I giovani hanno smesso di stare in silenzio di fronte al genocidio in atto a Gaza. Dalla comprensibile (seppur sterile) indignazione suo social, si è passati a una sempre crescente partecipazione attiva, nel dibattito e nelle manifestazioni pubbliche

Parlare di Gaza significa confrontarsi con un dolore che sembra non avere confini. È un nome che evoca macerie, assenze, voci spezzate; ma è anche una parola che attraversa le coscienze e le rende inquietate, vigili. Non occorre essere lì per sentire il peso di quella ferita: è sufficiente ascoltare il silenzio che cala nelle piazze, i gesti collettivi che nascono dal basso, le domande che i più giovani pongono a se stessi e agli adulti. La distanza geografica non basta più a schermare il coinvolgimento. Ciò che accade a Gaza si riflette qui, nella vita quotidiana, tra scuole, associazioni, comunità.

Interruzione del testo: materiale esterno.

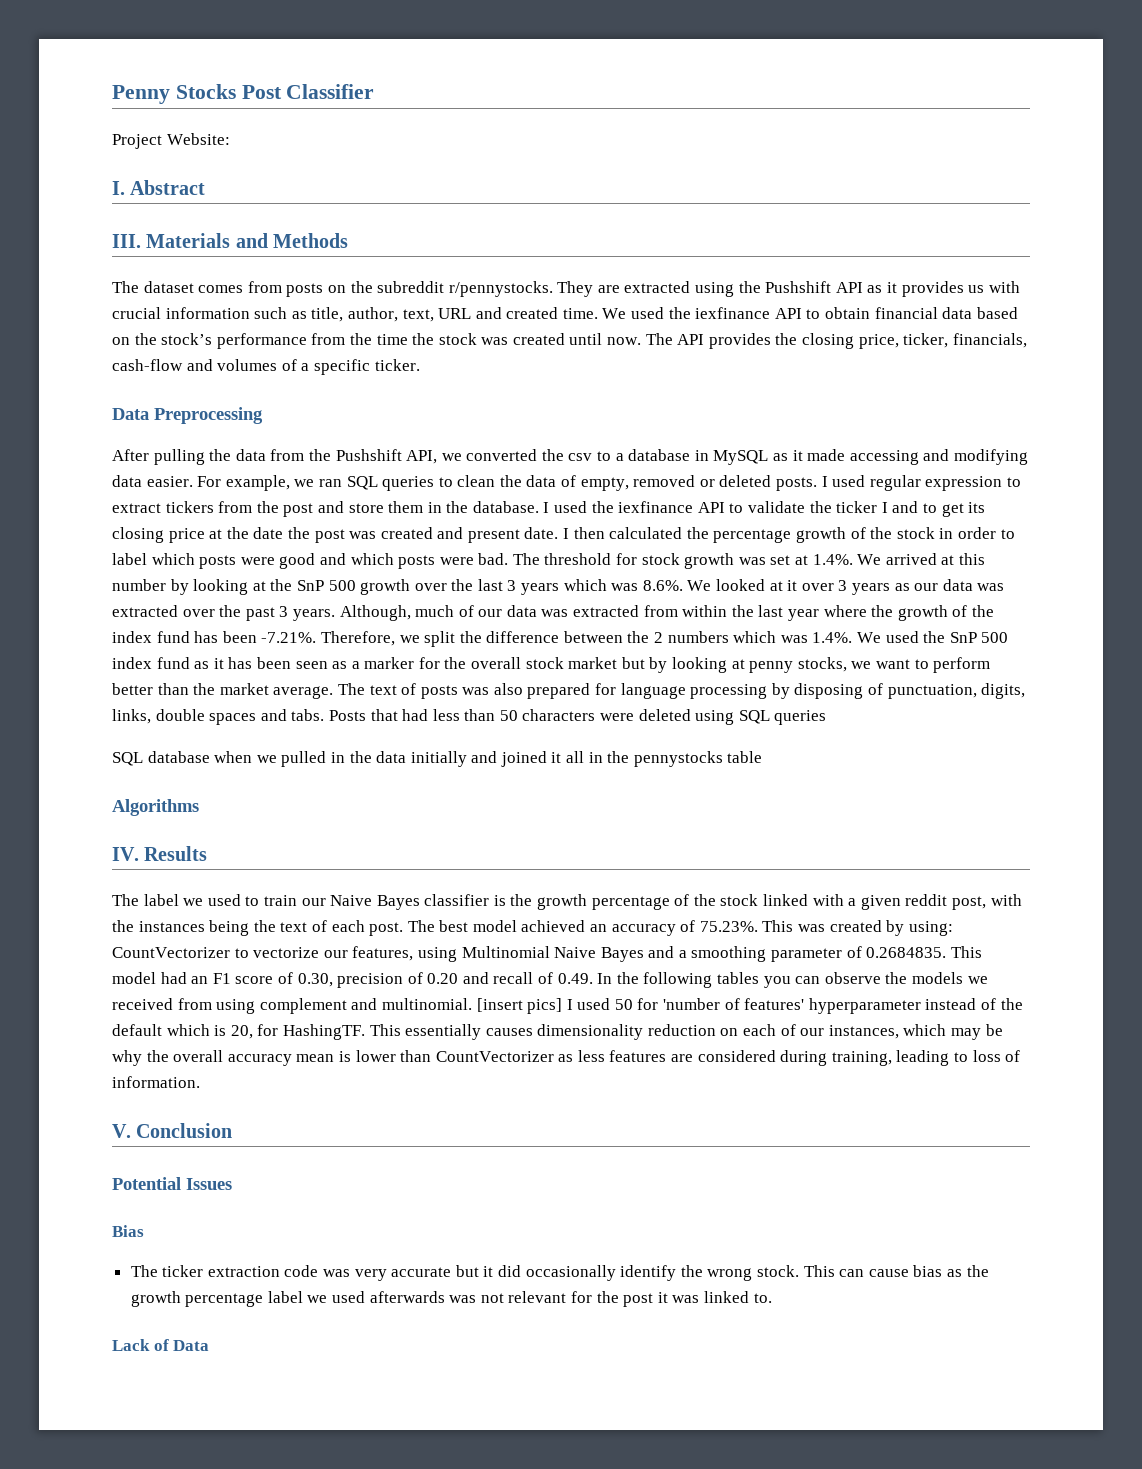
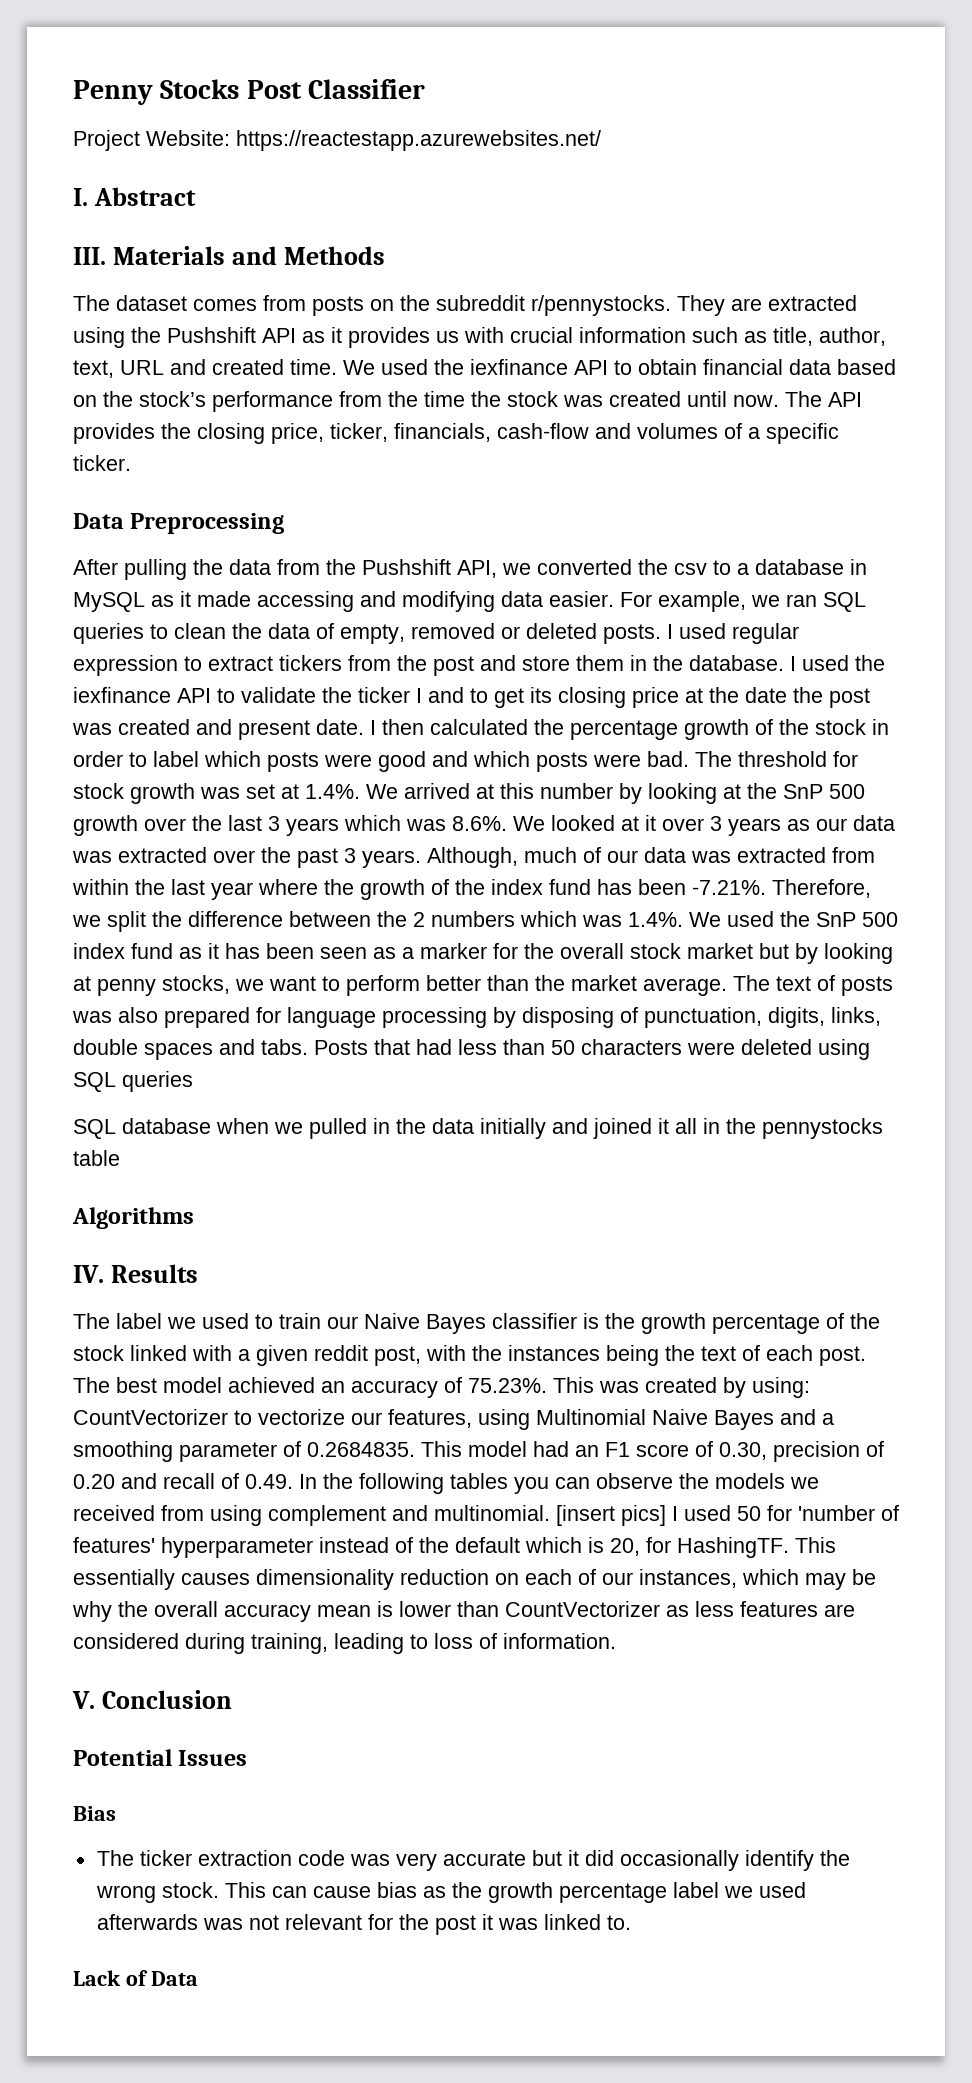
- Project Website:
+ Project Website: https://reactestapp.azurewebsites.net/

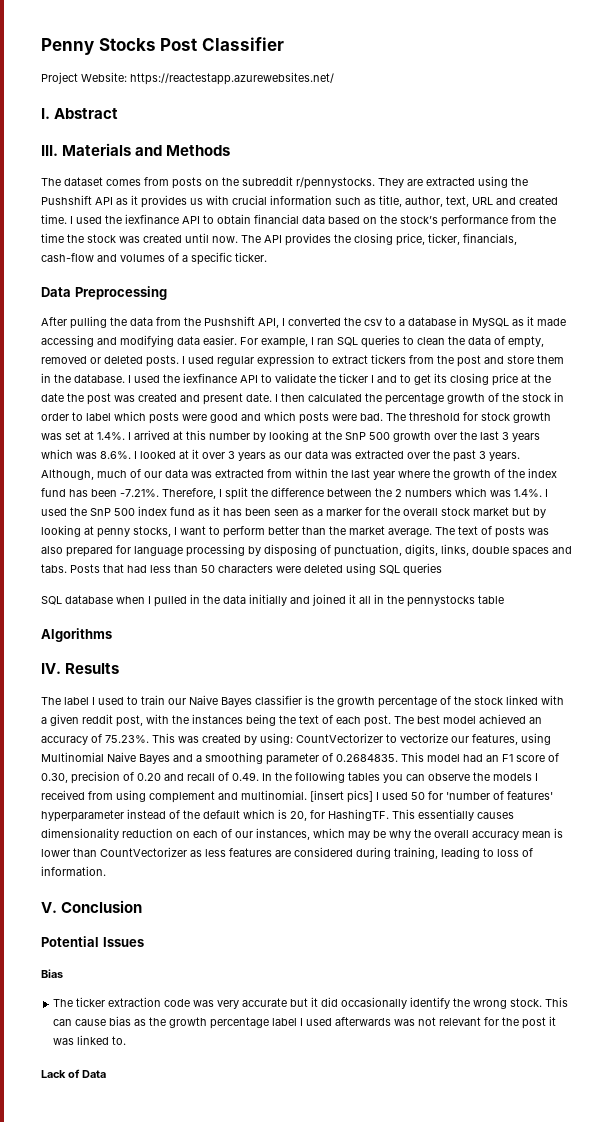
- We used the iexfinance API to obtain financial data based on the stock’s performance from the time the stock was created until now.
+ I used the iexfinance API to obtain financial data based on the stock’s performance from the time the stock was created until now.
- After pulling the data from the Pushshift API, we converted the csv to a database in MySQL as it made accessing and modifying data easier.
+ After pulling the data from the Pushshift API, I converted the csv to a database in MySQL as it made accessing and modifying data easier.
- For example, we ran SQL queries to clean the data of empty, removed or deleted posts.
+ For example, I ran SQL queries to clean the data of empty, removed or deleted posts.
- The threshold for stock growth was set at 1.4%. We arrived at this number by looking at the SnP 500 growth over the last 3 years which was 8.6%. We looked at it over 3 years as our data was extracted over the past 3 years.
+ The threshold for stock growth was set at 1.4%. I arrived at this number by looking at the SnP 500 growth over the last 3 years which was 8.6%. I looked at it over 3 years as our data was extracted over the past 3 years.
- Although, much of our data was extracted from within the last year where the growth of the index fund has been -7.21%. Therefore, we split the difference between the 2 numbers which was 1.4%. We used the SnP 500 index fund as it has been seen as a marker for the overall stock market but by looking at penny stocks, we want to perform better than the market average.
+ Although, much of our data was extracted from within the last year where the growth of the index fund has been -7.21%. Therefore, I split the difference between the 2 numbers which was 1.4%. I used the SnP 500 index fund as it has been seen as a marker for the overall stock market but by looking at penny stocks, I want to perform better than the market average.
- SQL database when we pulled in the data initially and joined it all in the pennystocks table
+ SQL database when I pulled in the data initially and joined it all in the pennystocks table
- The label we used to train our Naive Bayes classifier is the growth percentage of the stock linked with a given reddit post, with the instances being the text of each post.
+ The label I used to train our Naive Bayes classifier is the growth percentage of the stock linked with a given reddit post, with the instances being the text of each post.
- The best model achieved an accuracy of 75.23%. This was created by using: CountVectorizer to vectorize our features, using Multinomial Naive Bayes and a smoothing parameter of 0.2684835. This model had an F1 score of 0.30, precision of 0.20 and recall of 0.49. In the following tables you can observe the models we received from using complement and multinomial.
+ The best model achieved an accuracy of 75.23%. This was created by using: CountVectorizer to vectorize our features, using Multinomial Naive Bayes and a smoothing parameter of 0.2684835. This model had an F1 score of 0.30, precision of 0.20 and recall of 0.49. In the following tables you can observe the models I received from using complement and multinomial.
- This can cause bias as the growth percentage label we used afterwards was not relevant for the post it was linked to.
+ This can cause bias as the growth percentage label I used afterwards was not relevant for the post it was linked to.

Negli ultimi mesi Rimini ha vissuto una stagione di impegno civile attorno alla causa palestinese, in cui i giovani sono stati protagonisti. La seconda edizione di ‘Voci per Gaza’, tenutasi il 12 e il 13 settembre alla Serra Cento Fiori nel parco XXV Aprile, ne rappresenta un esempio tangibile: un evento che ha intrecciato musica, cibo, laboratori e momenti di riflessione, promosso da EducAId, Risuona Rimini e Cooperativa Cento Fiori, con il patrocinio del Comune e il sostegno della Regione Emilia-Romagna. Non si è trattato solamente di raccogliere fondi per interventi umanitari, ma di creare uno spazio di ascolto e confronto, un luogo dove la comunità, soprattutto la più giovane, si potesse sentire parte attiva nel portare un messaggio di solidarietà e speranza. Ma questo fermento non è nato dal nulla. Nei mesi scorsi la città ha vissuto momenti di grande impatto emotivo e simbolico, come ‘L’ultimo giorno di Gaza’, un memoriale che ha trasformato Piazza Tre Martiri in un luogo di silenzio e memoria: 1.136 vestitini da bambino distesi sull’asfalto, uno per ogni piccolo ucciso nel conflitto. Le fiaccolate, come quella dello scorso 1° giugno in Piazza Cavour, hanno raccolto oltre 2.000 persone in una veglia silenziosa, leggendo ad alta voce i nomi dei bambini morti sotto ai bombardamenti. E poi ancora, non meno significativa è stata l’adesione all’iniziativa nazionale ‘50mila sudari per Gaza’, che a maggio ha portato studenti e cittadini ad appendere lenzuola bianche dai balconi, trasformando case e strade in un segno collettivo di lutto e protesta.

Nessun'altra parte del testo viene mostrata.